GIVEN INFORMATION below:

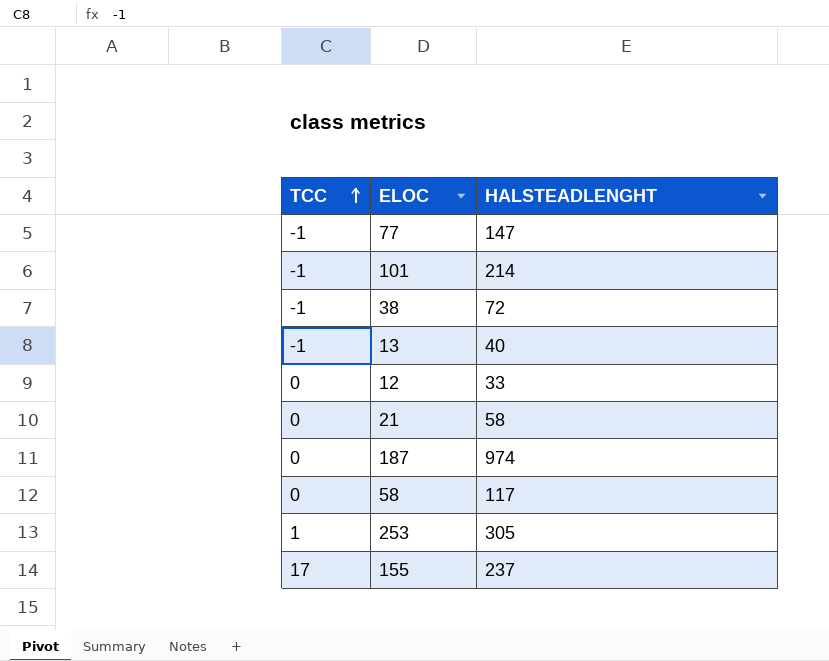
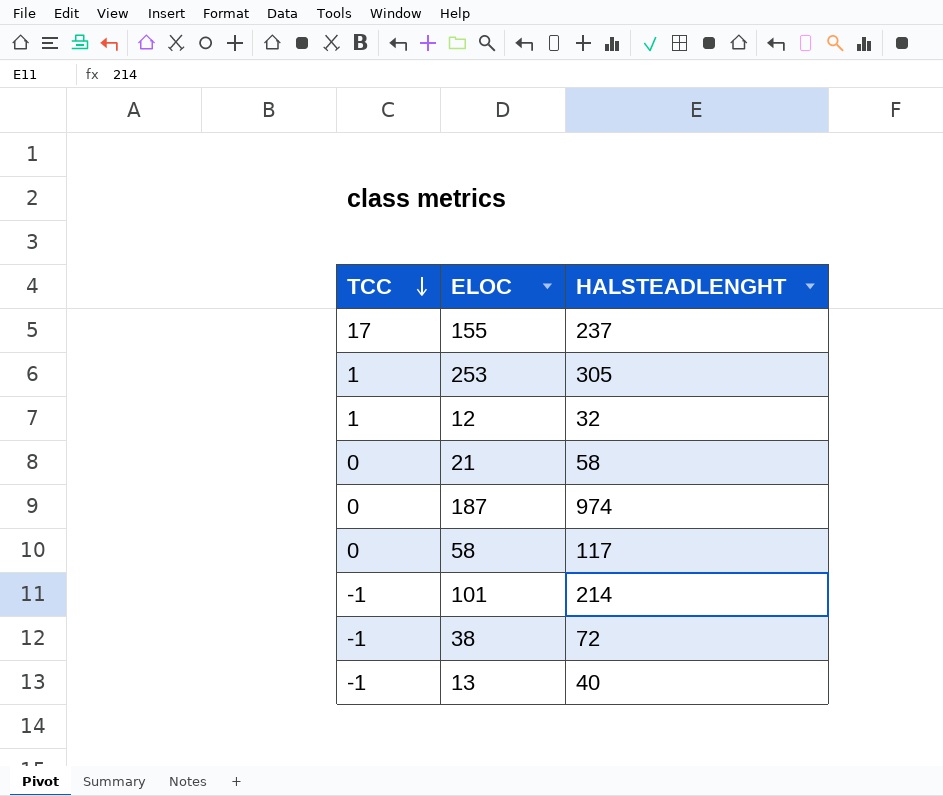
row order: TCC ascending -> TCC descending
row 77: -1 | 147 -> none
12 | TCC: 0 -> 1
12 | HALSTEADLENGHT: 33 -> 32

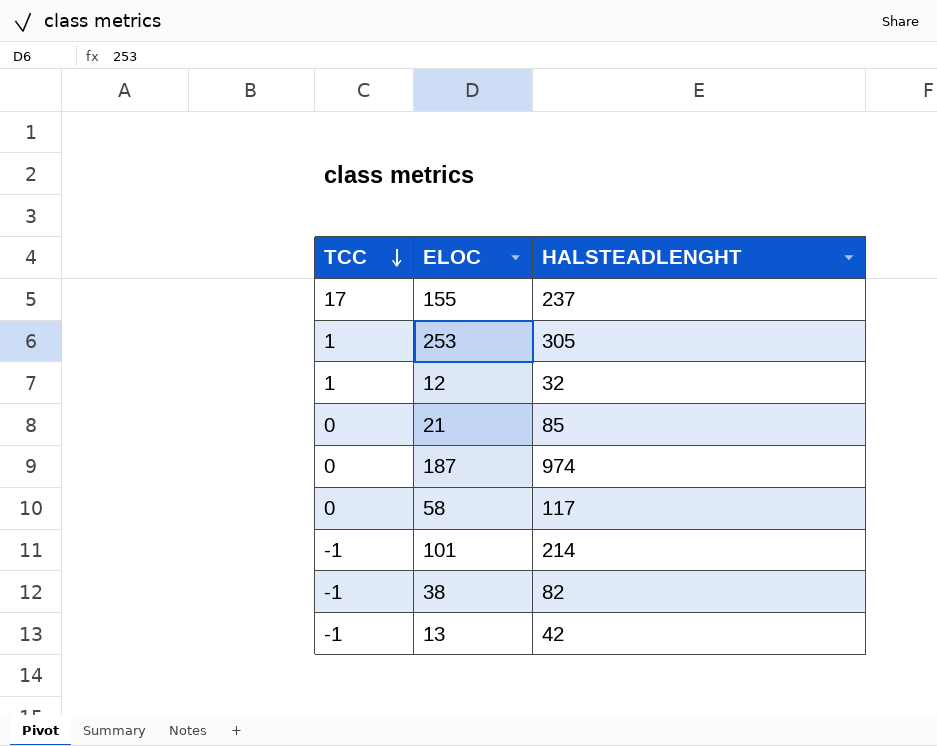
21 | HALSTEADLENGHT: 58 -> 85
38 | HALSTEADLENGHT: 72 -> 82
13 | HALSTEADLENGHT: 40 -> 42

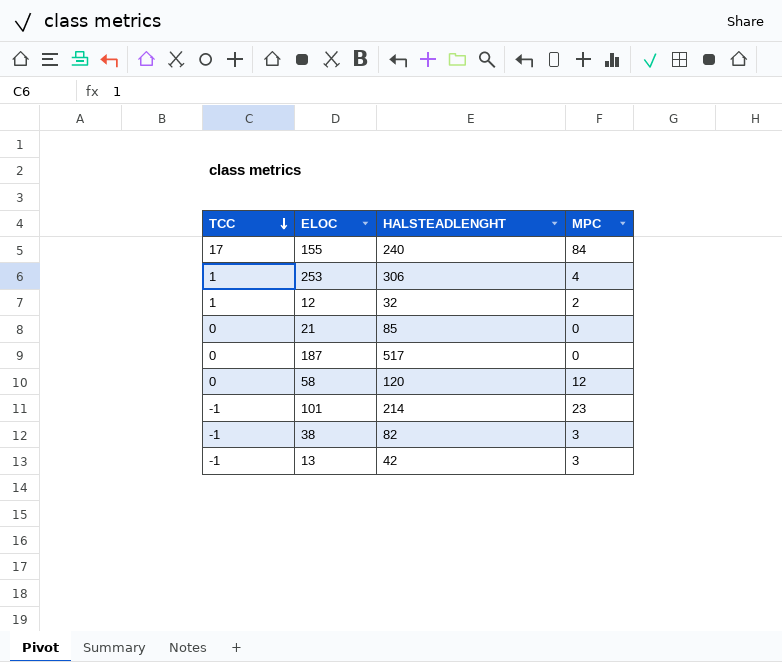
column MPC | position: none -> 4
155 | HALSTEADLENGHT: 237 -> 240
253 | HALSTEADLENGHT: 305 -> 306
187 | HALSTEADLENGHT: 974 -> 517
58 | HALSTEADLENGHT: 117 -> 120

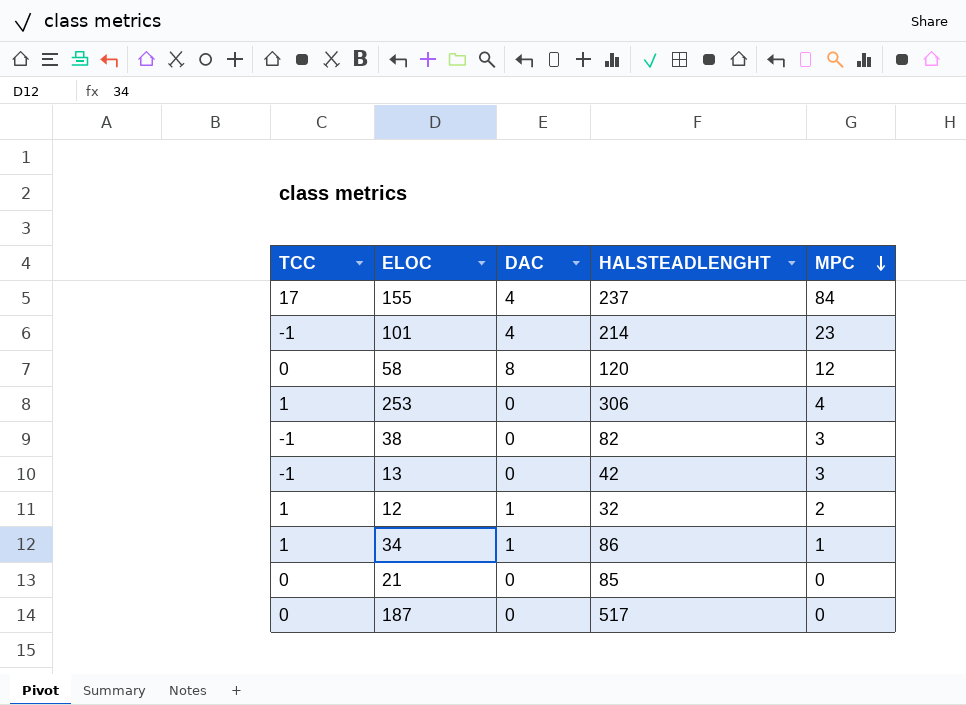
row order: TCC descending -> MPC descending
column DAC | position: none -> 3
155 | HALSTEADLENGHT: 240 -> 237
row 34: none -> 1 | 1 | 86 | 1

End of GIVEN INFORMATION.

HOW TO COMPLETE THIS TASK: The job is to copy all the records precisely while omitting any picture.

REPLY TO THE EXERCISE:
row order: TCC ascending -> TCC descending
row 77: -1 | 147 -> none
12 | TCC: 0 -> 1
12 | HALSTEADLENGHT: 33 -> 32

21 | HALSTEADLENGHT: 58 -> 85
38 | HALSTEADLENGHT: 72 -> 82
13 | HALSTEADLENGHT: 40 -> 42

column MPC | position: none -> 4
155 | HALSTEADLENGHT: 237 -> 240
253 | HALSTEADLENGHT: 305 -> 306
187 | HALSTEADLENGHT: 974 -> 517
58 | HALSTEADLENGHT: 117 -> 120

row order: TCC descending -> MPC descending
column DAC | position: none -> 3
155 | HALSTEADLENGHT: 240 -> 237
row 34: none -> 1 | 1 | 86 | 1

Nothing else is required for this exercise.